|Fish Songbird Home in Rocky Mountain Juniper and walnut|
It is time to talk about art, creativity and some of the decisions needed to constantly balance creation and business.
On the rare occasions when I create something that virtually sings, friends and family will suggest, “Why don’t you make fifteen or twenty of these? It will really give your gallery a wonderful statement.” Invariably they will be talking about a sculpture that took several months to create.
Some artists make small inexpensive work. Some artists only do grand major pieces. I have always been caught in the middle. I must confess I am a slow creator. Most people think that creating art is similar to making fast food. Pop those puppies out as fast as possible and you will get rich. For some craft persons that actually is how they operate and I am in awe (of course they are almost never rewarded with the “rich” part). To pull this off it takes repetition and the creativity takes a very back seat.

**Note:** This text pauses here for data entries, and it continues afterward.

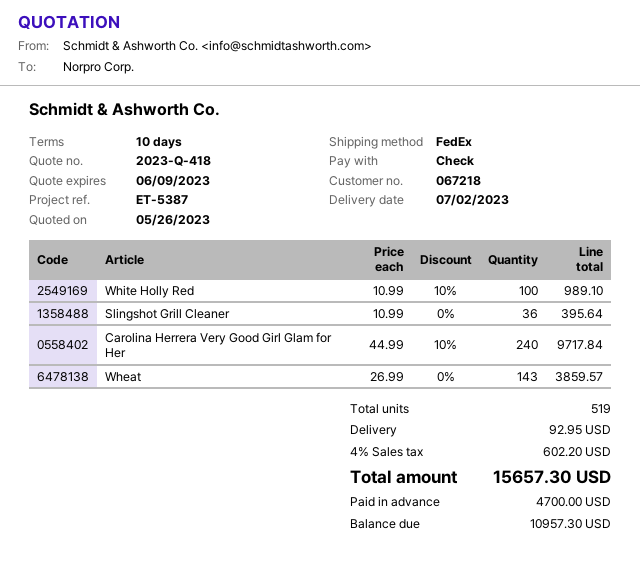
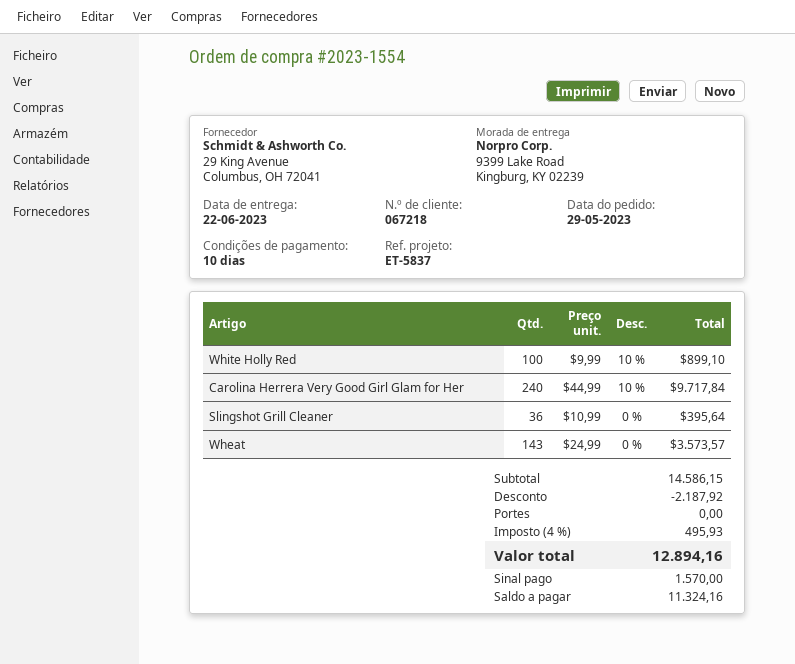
delivery date: 2023-07-02 -> 2023-06-22
reference: ET-5387 -> ET-5837
White Holly Red: 100 x 10.99 - 10% = 989.10 -> 100 x 9.99 - 10% = 899.10
Wheat: 143 x 26.99 = 3859.57 -> 143 x 24.99 = 3573.57
discount: none -> 2187.92
shipping: 92.95 -> 0.00
tax: 4% = 602.20 -> 4% = 495.93
total: 15657.30 -> 12894.16
deposit: 4700.00 -> 1570.00
balance: 10957.30 -> 11324.16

Having never broken into the big time I have always needed small and inexpensive pieces of art to pay the daily bills. The majority of my customers are not wealthy. Smaller work or reproductions are a way someone who appreciates what I do can afford to both support me and to take something home to enjoy.
However, I am obsessed with creating major, life size and monumental works. Why bother with a work of art unless it can be the very best I can do? My very best requires uniqueness, visual movement, manipulating my mediums to the max and great attention to detail. Creating a work with the above elements takes a huge amount of creative thought, experimental time where an idea may hit a wall of impossibility and large amounts of time, money and attention to details. For these works I must charge at least a reasonable sum and quite often quite a lot (sometimes simply to make minimum wage).
So you see my quandary. If I work months or years on a piece, there will be no time to make the quicker more sell-able works. If I make the smaller pieces I stand a greater chance of enough sales to pay some bills, but have no time to create the works I love and that really move the passions within the viewer.
Doing both is my only logical answer. The smaller works must be the best I can do within the work’s limitations too - so – there is never enough work finished in one place at one time.
As an artist I must be true to self. I must continue to love what I do. Now I must find the time to pull it all off.